Set up several Cyclops cultures, which should help to even out it's
sometimes erratic productivity. It seems to do best in a declining Daphnia
culture, so the water is still hard but the pH has dropped so it might be
only slightly alkaline or neutral. Raising the pH usually causes Cyclops to
"vanish". If there is any of your Daphnia or Moina left, it might reappear
if the pH is raised with a water change to 8 - 8.4. It isn't that either
organism has completely gone away, just that when the numbers are small or
only the resting eggs are present, it has "vanished". So if you want to keep
Cyclops going, just don't do a water change with higher pH water. The
Cyclops eat bacteria and other small organic particles, living or dead. You
could feed them a pinch of powdered milk or baby food shaken in a jar of
water. Green beans, peas, carrots, orange squash, spinach work but probably
others do too including the meat baby foods. Fish liquid vitamins increase
production and probably enhance their food value to the fish. A disadvantage
of culturing Cyclops is that there is a smell associated with them. To deal
with the carnivorous aspect, never feed Cyclops to fish in a tank with eggs
or to fry that still have any part of their yolk sac; never feed more than
the fish can eat in a short time.
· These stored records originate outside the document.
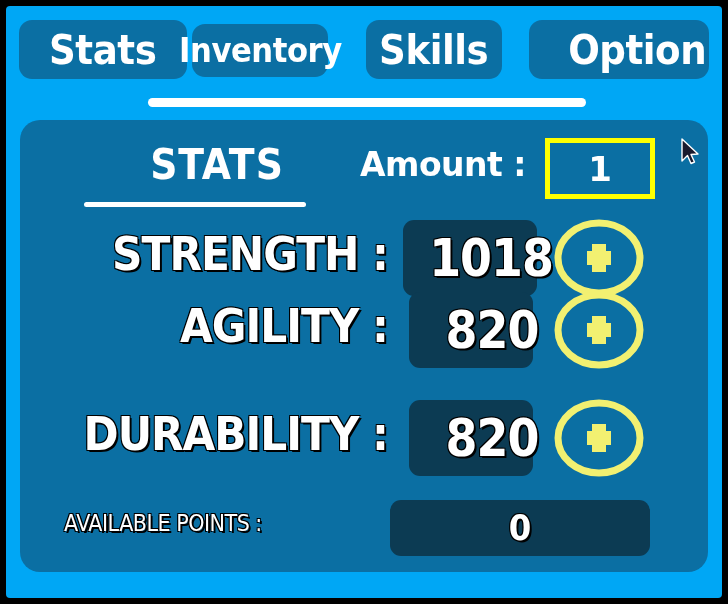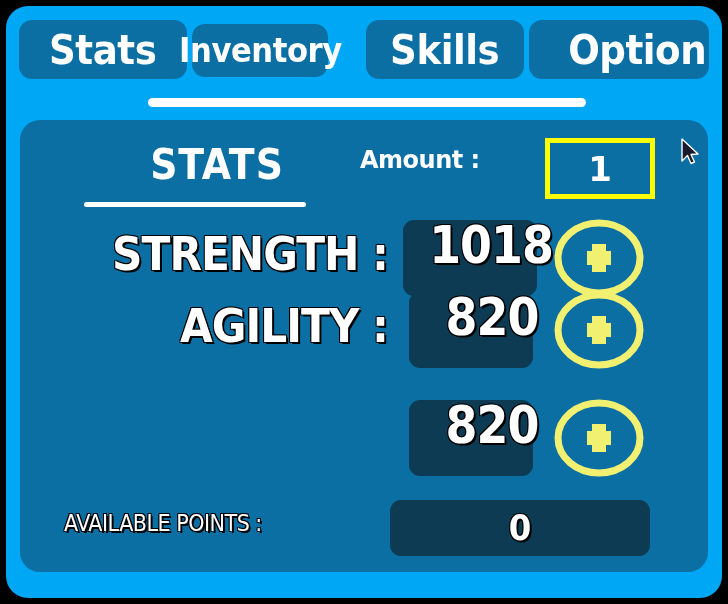--- a/index.html
+++ b/index.html
@@ -15,21 +15,21 @@
   }
 
   
   #game-frame {
     position: absolute;
     left: 6px;
     top: 6px;
     width: 716px;
     height: 592px;
     background: #00A7F5;
-    border-radius: 22px;
+    border-radius: 4px;
     overflow: hidden;
   }
 
   
   #tab-bar {
     position: absolute;
     left: 0;
     top: 0;
     width: 716px;
     height: 82px;
@@ -52,21 +52,21 @@
     user-select: none;
   }
   .tab-label {
     display: block;
     transform: scaleX(0.93);
     white-space: nowrap;
   }
 
   #tab-stats       { left: 13px;  width: 168px; height: 59px; font-size: 40px; }
   #tab-inventory   { left: 186px; width: 136px; height: 53px; top: 18px; font-size: 33px; }
-  #tab-skills      { left: 360px; width: 158px; height: 59px; font-size: 40px; }
+  #tab-skills      { left: 360px; width: 136px; height: 59px; font-size: 40px; }
   #tab-option      { left: 523px; width: 180px; height: 59px; font-size: 40px; padding-left: 36px; }
 
   
   #tab-underline {
     position: absolute;
     left: 142px;
     top: 92px;
     width: 438px;
     height: 9px;
     background: #ffffff;
@@ -112,21 +112,21 @@
     width: 222px;
     height: 5px;
     background: #ffffff;
     border-radius: 3px;
   }
   #amount-label {
     position: absolute;
     left: 340px;
     top: 4px;
     color: #ffffff;
-    font-size: 24px;
+    font-size: 33px;
     font-weight: bold;
     font-family: "DejaVu Sans", sans-serif;
     letter-spacing: -0.5px;
     line-height: 1;
     white-space: nowrap;
   }
   #amount-box {
     position: absolute;
     left: 525px;
     top: -6px;
@@ -178,21 +178,21 @@
     text-align: center;
   }
 
   .stat-value-box {
     position: absolute;
     top: -4px;
     height: 76px;
     background: #0C3B53;
     border-radius: 11px;
     display: flex;
-    align-items: flex-start;
+    align-items: center;
     justify-content: center;
     box-sizing: border-box;
     padding-left: 42px;
   }
   #box-strength   { left: 383px; width: 134px; }
   #box-agility    { left: 389px; width: 124px; }
   #box-durability { left: 389px; width: 124px; }
 
   .stat-value {
     color: #ffffff;
@@ -341,20 +341,21 @@
       <div class="plus-button">
         <svg width="96" height="80" viewBox="0 0 96 80">
           <ellipse cx="48" cy="40" rx="41" ry="35" fill="none" stroke="#F2F071" stroke-width="7"></ellipse>
           <rect x="36" y="33" width="24" height="14" fill="#F2F071"></rect>
           <rect x="41" y="26" width="14" height="28" fill="#F2F071"></rect>
         </svg>
       </div>
     </div>
 
     <div class="stat-row" id="row-durability">
+      <div class="stat-label">DURABILITY :</div>
       <div class="stat-value-box" id="box-durability">
         <span class="stat-value">820</span>
       </div>
       <div class="plus-button">
         <svg width="96" height="80" viewBox="0 0 96 80">
           <ellipse cx="48" cy="40" rx="41" ry="35" fill="none" stroke="#F2F071" stroke-width="7"></ellipse>
           <rect x="36" y="33" width="24" height="14" fill="#F2F071"></rect>
           <rect x="41" y="26" width="14" height="28" fill="#F2F071"></rect>
         </svg>
       </div>

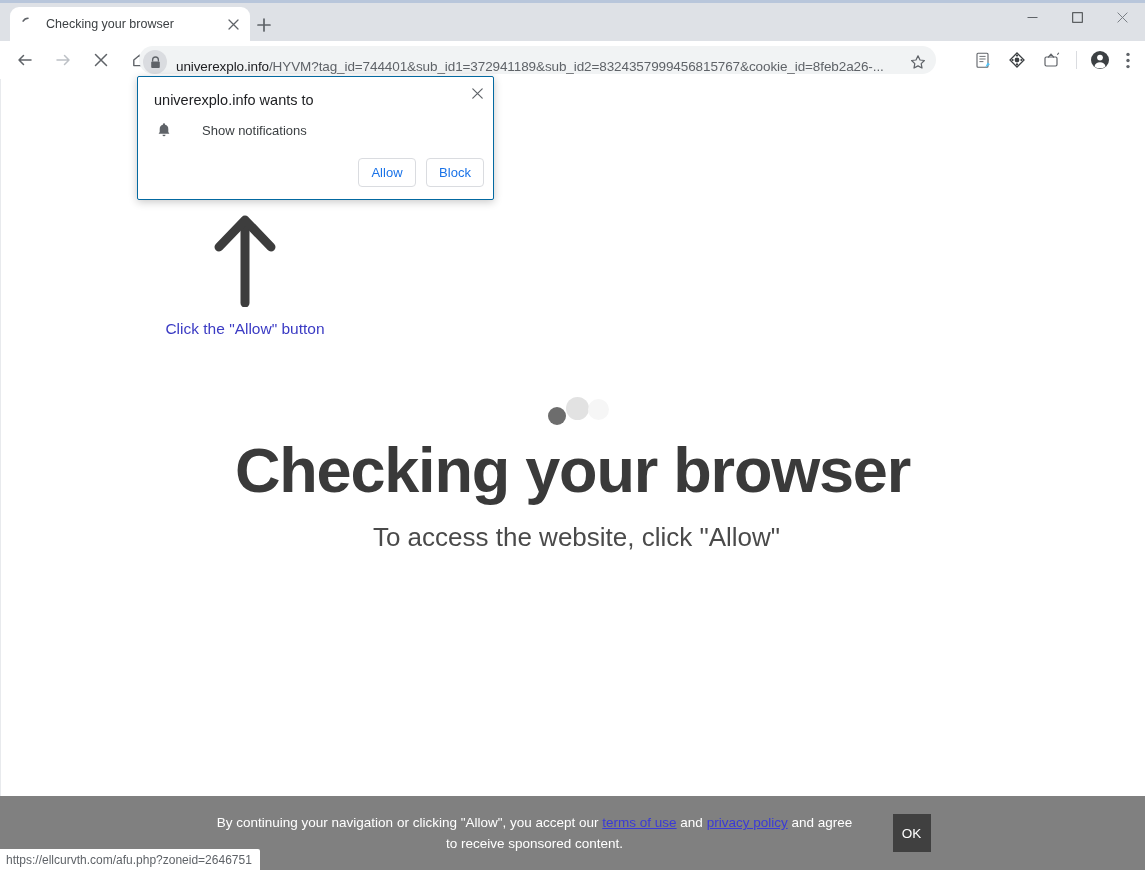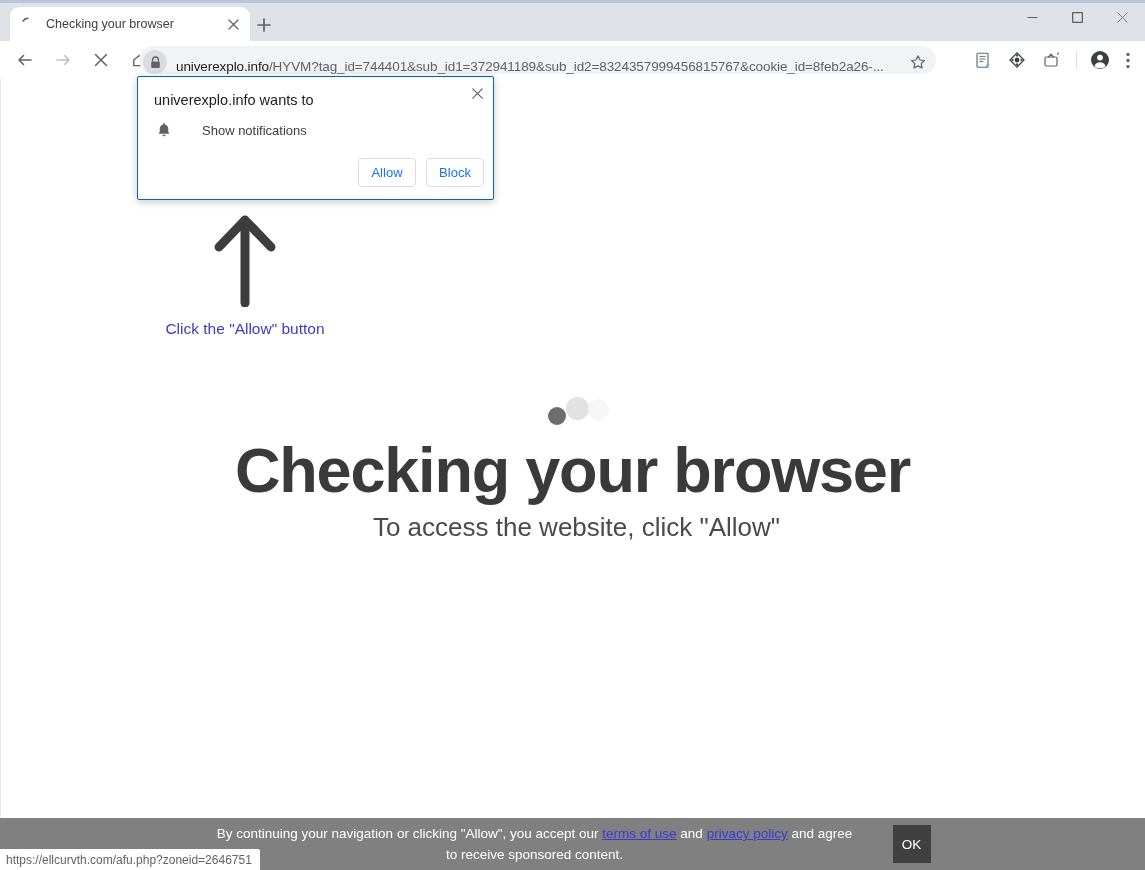--- a/index.html
+++ b/index.html
@@ -282,34 +282,34 @@
   }
   .headline {
     font-size: 63px;
     font-weight: bold;
     color: #3a3a3a;
     letter-spacing: -1.2px;
     line-height: 1.05;
     margin: 0;
   }
   .subhead {
-    margin-top: 9px;
+    margin-top: 19px;
     font-size: 26px;
     color: #4a4a4a;
     font-weight: normal;
     padding-left: 8px;
   }
 
   
   .consent-banner {
     position: absolute;
     left: 0;
     bottom: 0;
     width: 1145px;
-    height: 52px;
+    height: 74px;
     background: #808080;
     display: flex;
     align-items: center;
     justify-content: center;
   }
   .consent-text {
     width: 640px;
     text-align: center;
     font-size: 13.5px;
     color: #ffffff;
Another preventative method is to freeze
your excess production of Cyclops drained without water and then wait a
month or two before using it. This does not guarantee killing  Cyclops, so
you still want to use the same care in feeding the frozen product .  To
remove the protein or oil film often found on stagnant culture tanks, you
can float an open airline. The bubbles that form on the surface will
disperse the film.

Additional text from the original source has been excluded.